The organisation utilised two stages of gamification at two different times of the process as its plan was to use game-like techniques to engage employees and get them to join the pension scheme voluntarily before its staging date in March 2013. Its gamification techniques were designed and provided by Benefex.

E.On firstly distributed scratch cards modelled on the National Lottery to non-members of its group personal pension scheme a year before its staging date, which coincided with the annual opportunity to join the scheme. The scratch panels gave examples of forecast pension pots for different contribution rates.

Ant Donaldson, reward and benefits manager at E.On, says: “There were some fairly eye-catching figures in there, although it was not a competition it introduced this theme we wanted to get across to staff about not gambling with retirement.

“It got a lot of attention and as a result 750 employees joined the pension scheme.”

This was followed by a ’Who wants to be a millionaire’ style game to coincide the government launching its auto-enrolment campaign.

The organisation sent out a series of emails and postcards to non-members with bite-size information and key facts about the pension scheme, and was followed up by a light-hearted interactive video quiz on the organisation’s intranet, called ‘Who wants to be comfortably retired’.

“This is where gamification really came in,” says Donaldson. “The quiz questions were based on the pension scheme facts we had sent out and we wanted to see that employees had really understood and absorbed our communication messages.”

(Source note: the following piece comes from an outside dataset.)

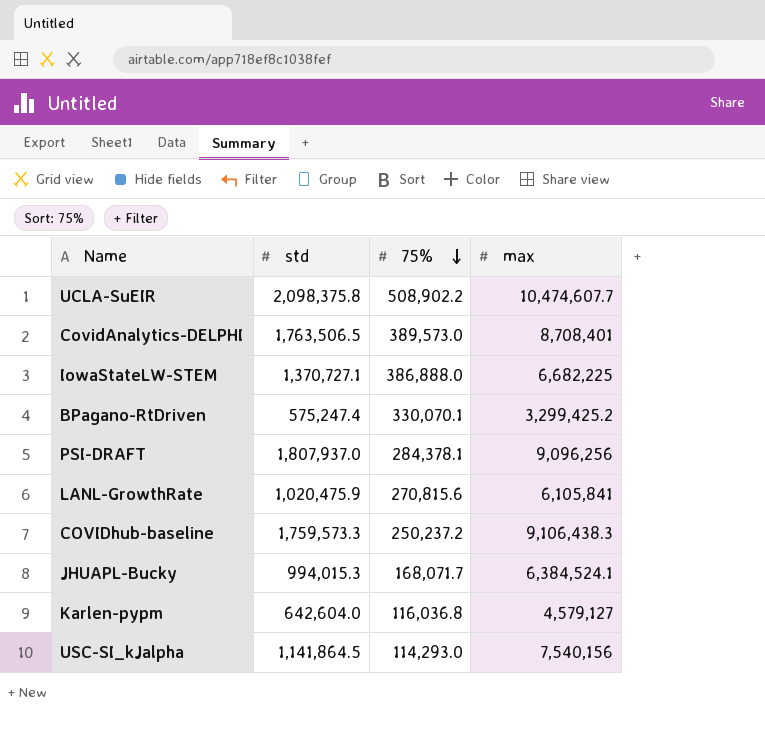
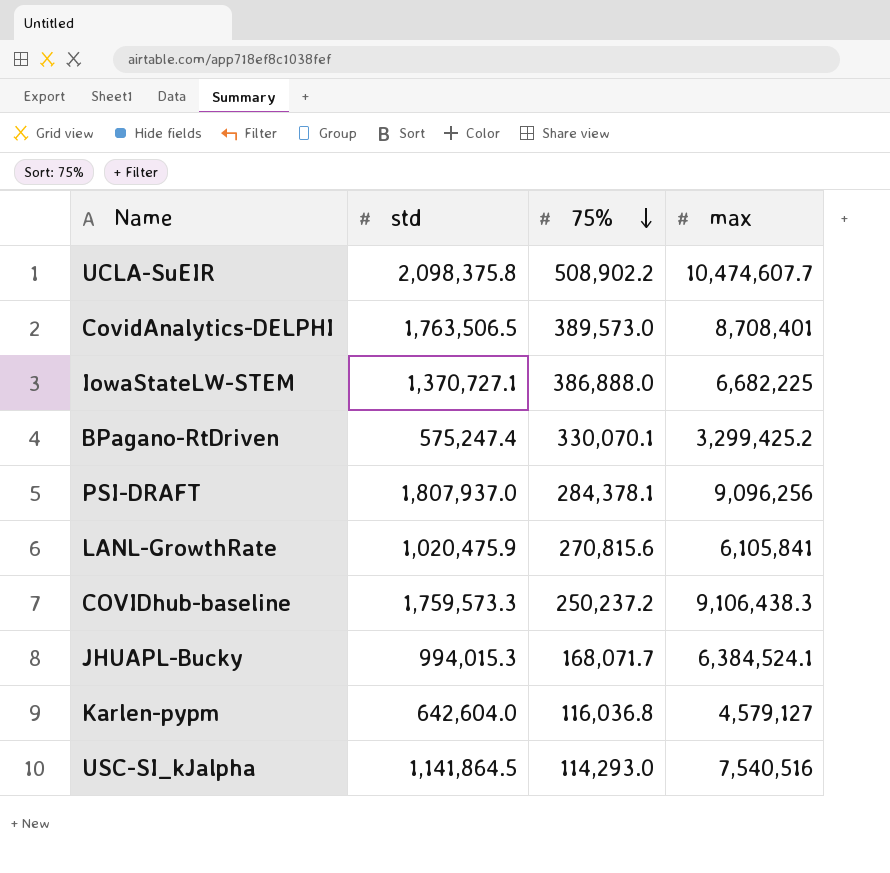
USC-SI_kJalpha | max: 7,540,156 -> 7,540,516

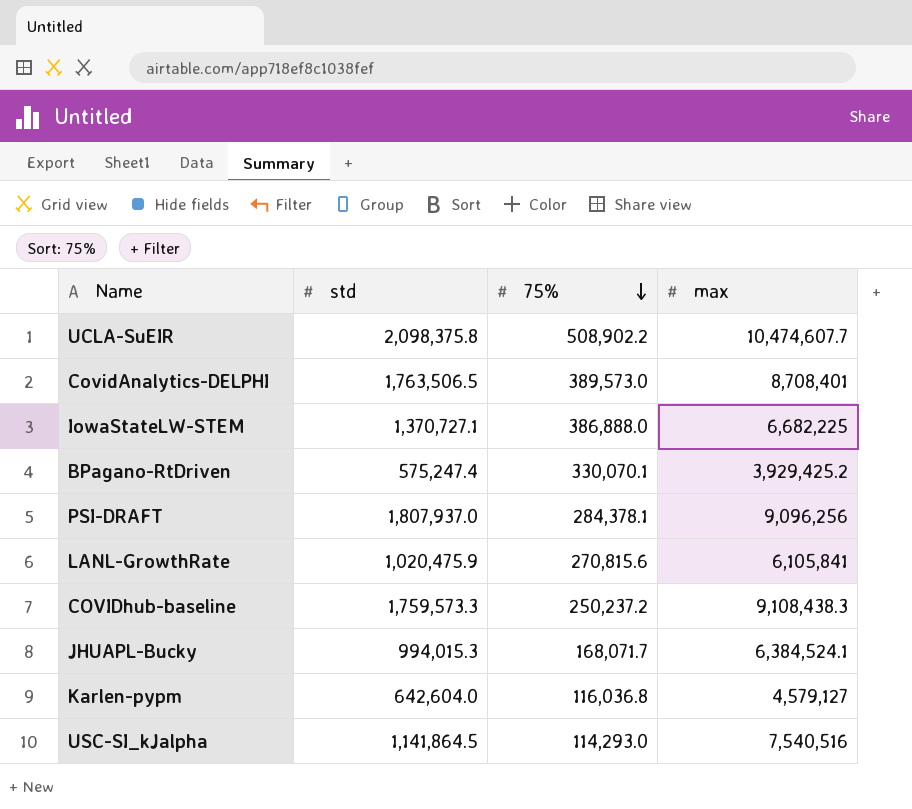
BPagano-RtDriven | max: 3,299,425.2 -> 3,929,425.2
COVIDhub-baseline | max: 9,106,438.3 -> 9,108,438.3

There were three cash prizes for employees who got all questions right, with names picked out of a hat, with first placed receiving £1,000, second £500 and third £250 in their Christmas pay.

The organisation allowed another opportunity for employees to join the scheme and as a result of using gamification a further 1,000 employees joined. Once the organisation auto-enrolled only 8% of its 11,000 employees opted out.

Donaldson says: “Gamification was just one element, it helped create a buzz for the organisation, it helps make pensions less boring.

“We got our message across to more employees than we would have done if we did not use gamification. It really did have a positive impact on auto-enrolment.”